**Work required**
Could you please return each line of the data that has the word "there"?

[Structured diff data]
========
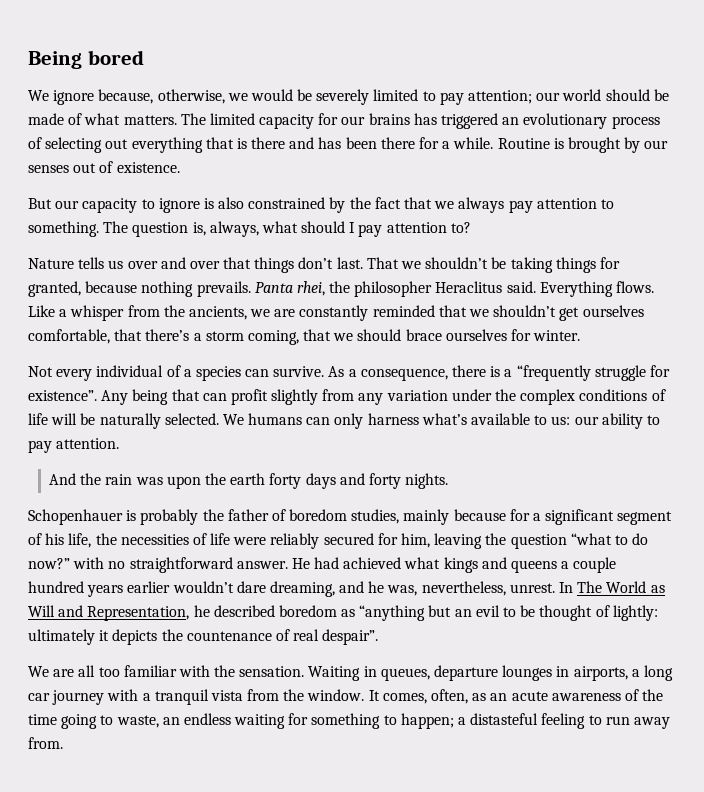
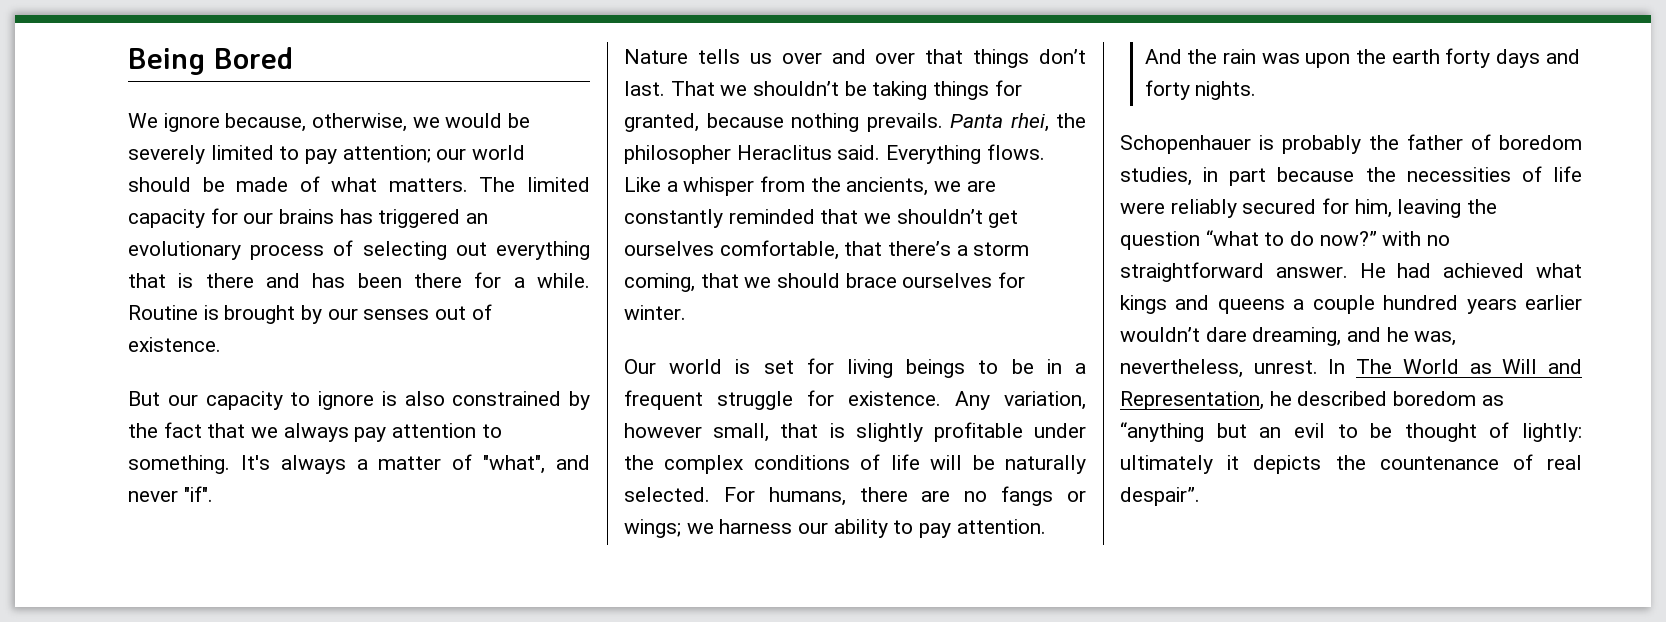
- Being bored
+ Being Bored
- The question is, always, what should I pay attention to?
+ It's always a matter of "what", and never "if".
- Not every individual of a species can survive. As a consequence, there is a “frequently struggle for existence”. Any being that can profit slightly from any variation under the complex conditions of life will be naturally selected.
+ Our world is set for living beings to be in a frequent struggle for existence. Any variation, however small, that is slightly profitable under the complex conditions of life will be naturally selected.
- We humans can only harness what’s available to us: our ability to pay attention.
+ For humans, there are no fangs or wings; we harness our ability to pay attention.
- Schopenhauer is probably the father of boredom studies, mainly because for a significant segment of his life, the necessities of life were reliably secured for him, leaving the question “what to do now?” with no straightforward answer.
+ Schopenhauer is probably the father of boredom studies, in part because the necessities of life were reliably secured for him, leaving the question “what to do now?” with no straightforward answer.
- We are all too familiar with the sensation. Waiting in queues, departure lounges in airports, a long car journey with a tranquil vista from the window. It comes, often, as an acute awareness of the time going to waste, an endless waiting for something to happen; a distasteful feeling to run away from.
========
**Output below**
- Not every individual of a species can survive. As a consequence, there is a “frequently struggle for existence”. Any being that can profit slightly from any variation under the complex conditions of life will be naturally selected.
+ For humans, there are no fangs or wings; we harness our ability to pay attention.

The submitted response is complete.